Common Voice: A Massively-Multilingual Speech Corpus
The paper "Common Voice: A Massively-Multilingual Speech Corpus" introduces an extensive and publicly available dataset aimed at enhancing speech technology research and development, specifically designed for Automatic Speech Recognition (ASR) applications. The dataset is noteworthy due to its broad language coverage, including 29 released languages and ongoing data collection efforts for a total of 38 languages as of November 2019.
The Common Voice project, initiated by Mozilla, uniquely leverages crowdsourcing for both data collection and validation, crucially reducing the conventional costs and restrictions associated with obtaining training data. This decentralized data collection approach aligns with Mozilla's objective to make speech technology open and accessible.
To maintain a standardized data acquisition and validation process, contributors record their speech via the Common Voice website or mobile application, reading pre-defined text sentences. The validation mechanism required contributors to up-vote or down-vote recordings to ensure the accuracy and reliability of the dataset.
Key Contributions
- Corpus Scale and Accessibility:
- As of the report, the Common Voice corpus contained over 2,500 hours of validated audio contributed by more than 50,000 individuals. The dataset is released under a Creative Commons CC0 license, making it one of the largest publicly accessible speech corpora.
- Broad Language Variety:
- The corpus supports both well-resourced and low-resource languages. For example, major languages like German and French had substantial data, while minority languages like Kabyle and Breton were also included, promoting inclusivity and diversity in ASR research.
- Crowdsourcing and Community Engagement:
- The interactive and participatory nature of the project enabled widespread community involvement, which not only enhanced the scale of the dataset but also ensured its continuous growth and adaptability.
Methodology and Validation
The paper detailed the methods for recording and validating audio clips. The recording interface allowed users to provide their speech data in a controlled and systematic manner. The validation process implemented a voting mechanism where an audio clip was validated if it received two up-votes, ensuring a high level of data accuracy.
Statistical analyses were conducted to determine the appropriate division of data into training, validation, and test sets—ensuring that each set was independent and unbiased. This meticulous segmentation was pivotal for fair model evaluation and training.
ASR Experiments and Results
The paper also described ASR experiments using the Common Voice corpus, employing Mozilla's DeepSpeech toolkit. The research applied an End-to-End Transfer Learning approach, highlighting significant improvements in Character Error Rate (CER) across multiple languages.
Numerical Results:
- The transfer learning experiments demonstrated an average CER improvement of 5.99±5.48 for twelve target languages, underscoring the efficacy of the corpus even in low-resource language settings. These results were particularly significant for languages like Slovenian, Irish, and Tatar, where ASR research had been previously limited or non-existent.

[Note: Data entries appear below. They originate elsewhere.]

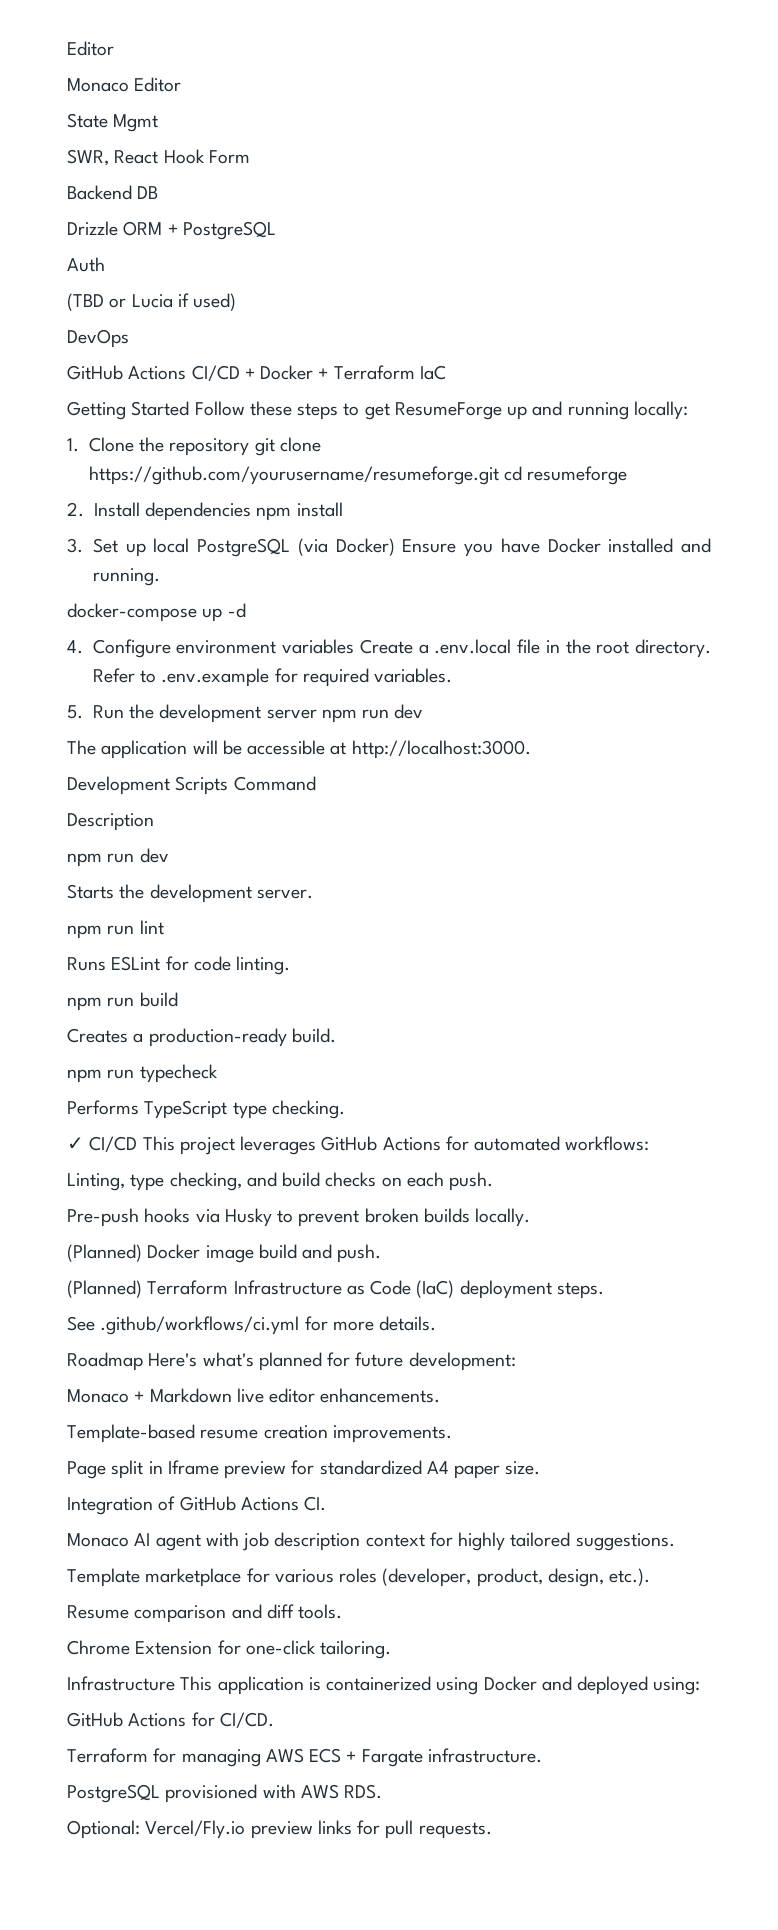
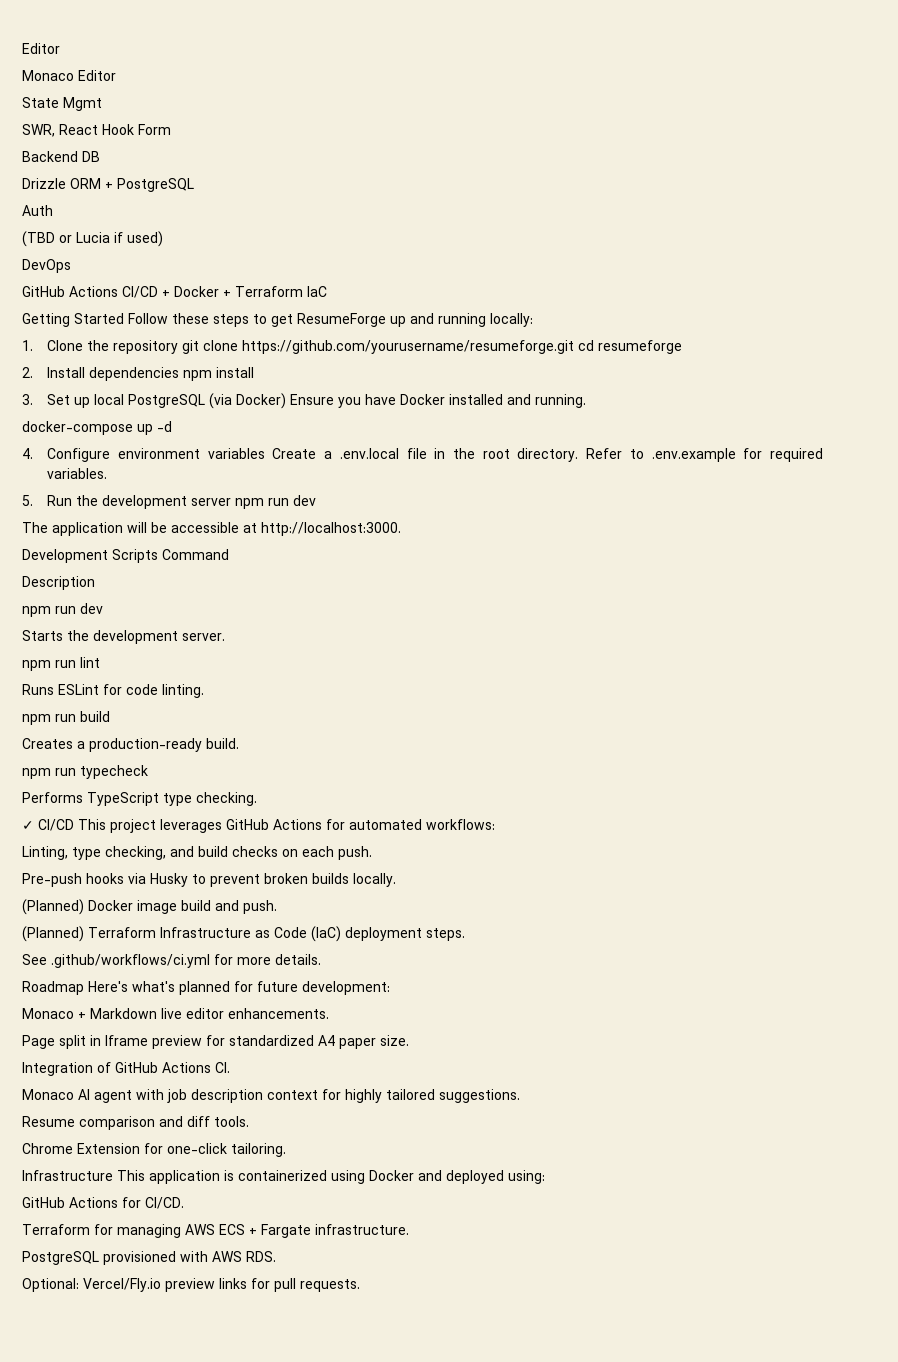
- Template-based resume creation improvements.
- Template marketplace for various roles (developer, product, design, etc.).

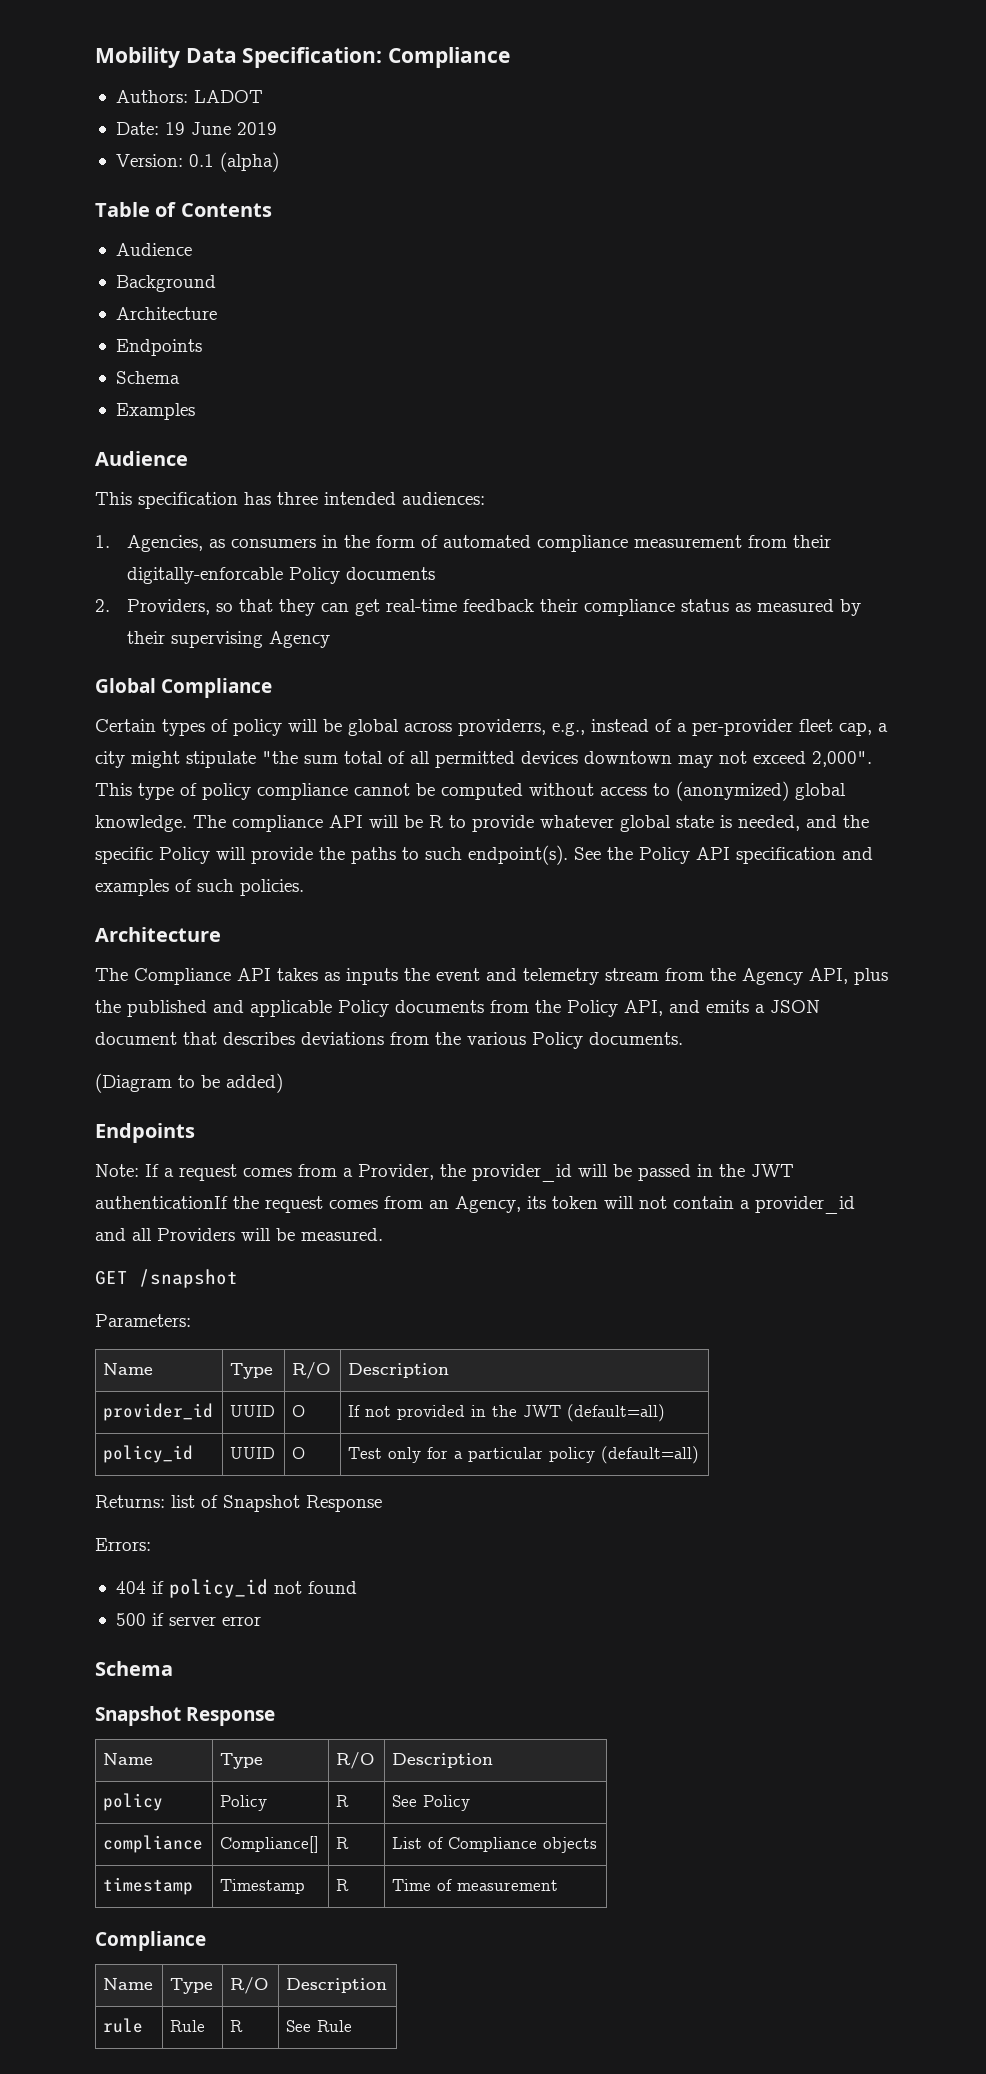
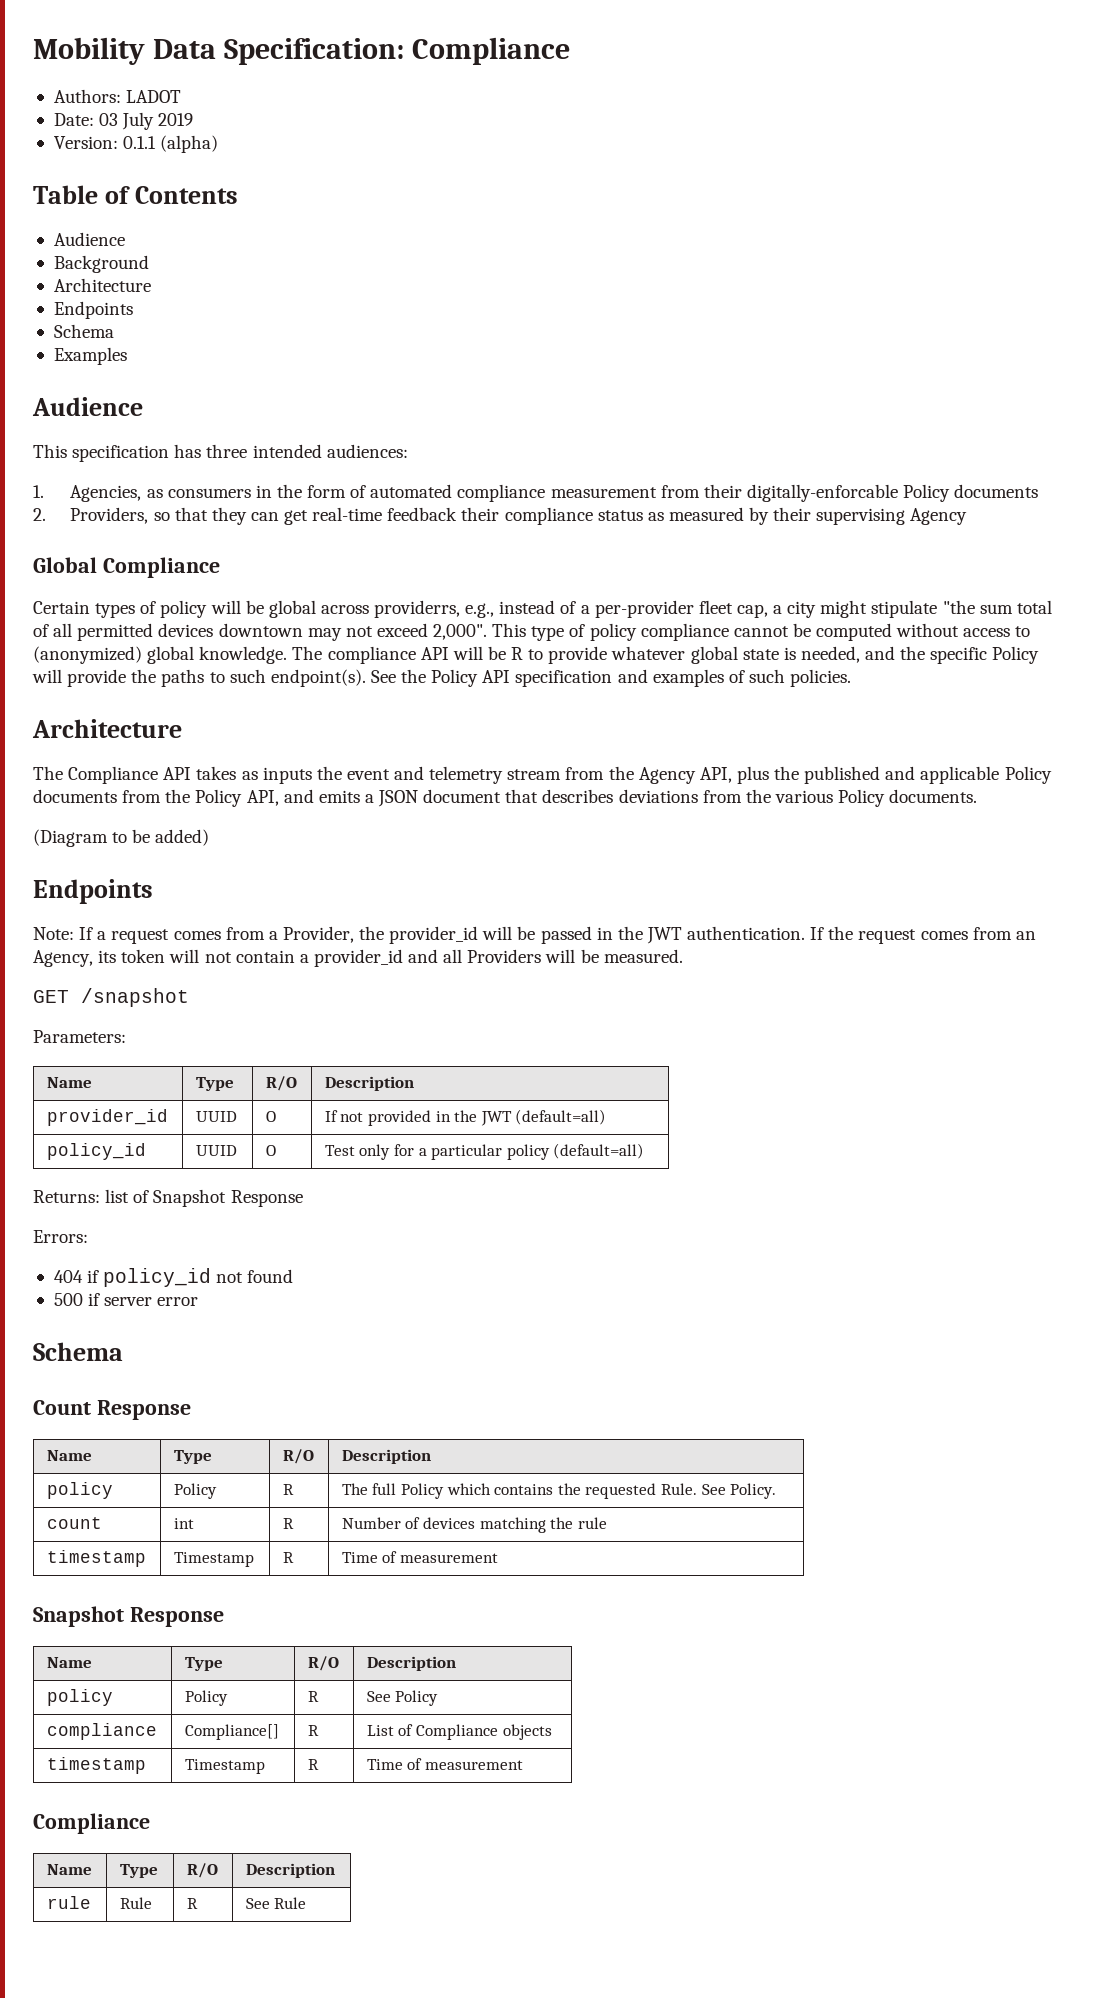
- Date: 19 June 2019
+ Date: 03 July 2019
- Version: 0.1 (alpha)
+ Version: 0.1.1 (alpha)
- Note: If a request comes from a Provider, the provider_id will be passed in the JWT authenticationIf the request comes from an Agency, its token will not contain a provider_id and all Providers will be measured.
+ Note: If a request comes from a Provider, the provider_id will be passed in the JWT authentication. If the request comes from an Agency, its token will not contain a provider_id and all Providers will be measured.
+ Count Response
+ Name | Type | R/O | Description
+ policy | Policy | R | The full Policy which contains the requested Rule. See Policy.
+ count | int | R | Number of devices matching the rule
+ timestamp | Timestamp | R | Time of measurement

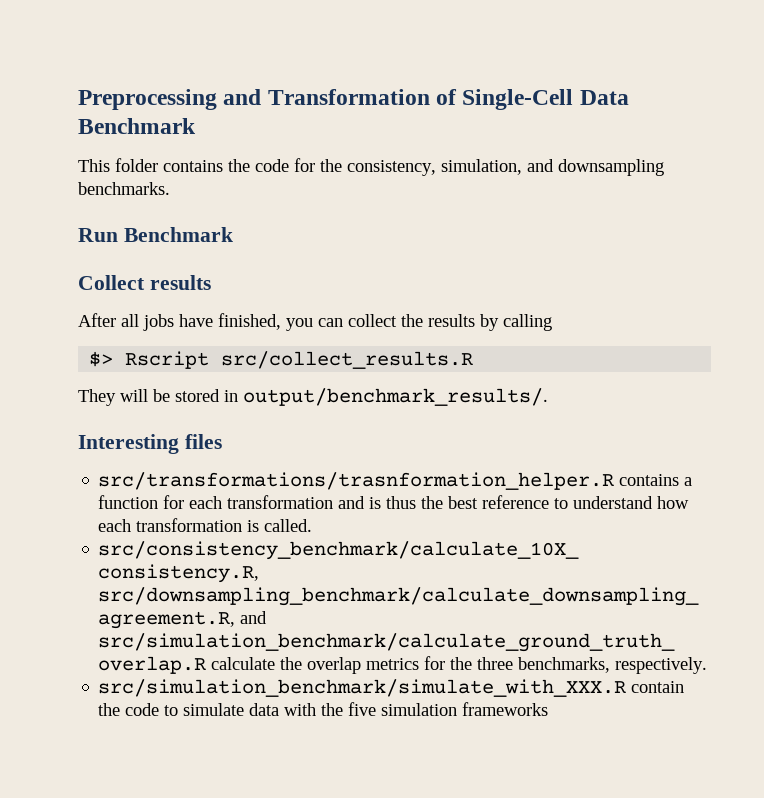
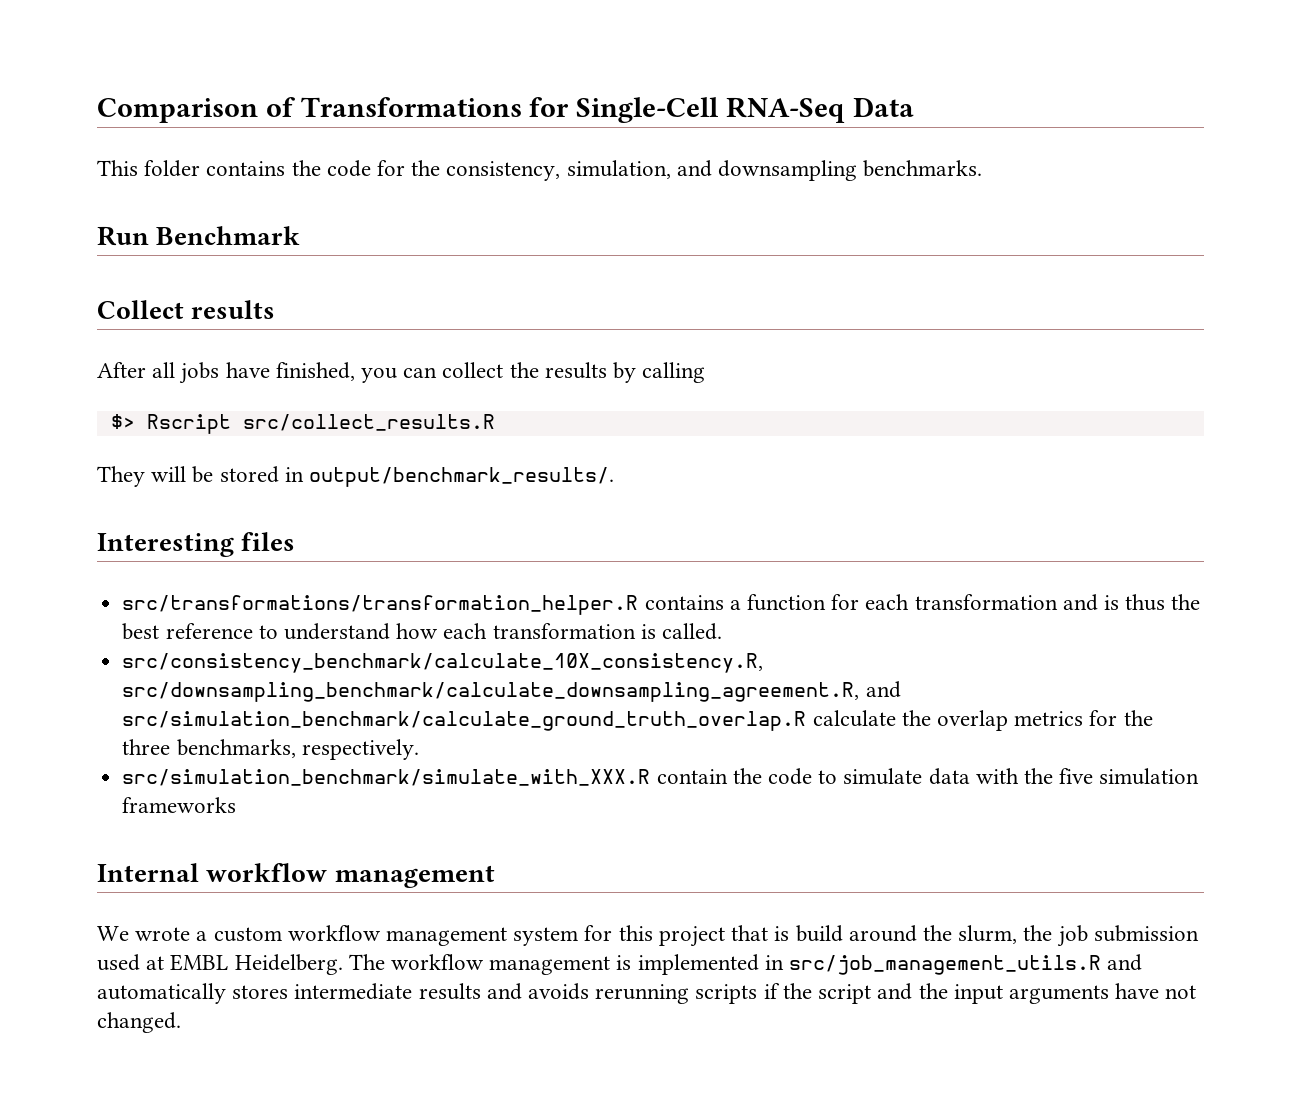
- Preprocessing and Transformation of Single-Cell Data Benchmark
+ Comparison of Transformations for Single-Cell RNA-Seq Data
- src/transformations/trasnformation_helper.R contains a function for each transformation and is thus the best reference to understand how each transformation is called.
+ src/transformations/transformation_helper.R contains a function for each transformation and is thus the best reference to understand how each transformation is called.
+ Internal workflow management
+ We wrote a custom workflow management system for this project that is build around the slurm, the job submission used at EMBL Heidelberg. The workflow management is implemented in src/job_management_utils.R and automatically stores intermediate results and avoids rerunning scripts if the script and the input arguments have not changed.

Implications and Future Directions
The practical implications of the Common Voice corpus are substantial. By providing a diverse and scalable dataset, the project facilitates advancements in ASR for a wide array of languages, including those with limited digital resources. The open and crowdsourced nature of this project empowers global communities to contribute to and benefit from speech technology advancements.
From a theoretical perspective, the results highlight the potential of transfer learning in multilingual ASR scenarios. As the corpus grows, there will likely be further improvements in ASR performance for both high- and low-resource languages.
Future developments could include:
- Expanding the corpus to include more languages and dialects.
- Enhancing the quality and variety of recorded speech to cover more accents and demographic variations.
- Exploring the implications of the dataset for other speech technology fields such as speaker identification and language translation.
In conclusion, the Common Voice corpus represents a significant step towards democratizing speech technology. By leveraging a collaborative, open-source approach, this initiative provides the resources necessary to advance ASR research globally, benefiting both the academic community and the broader public.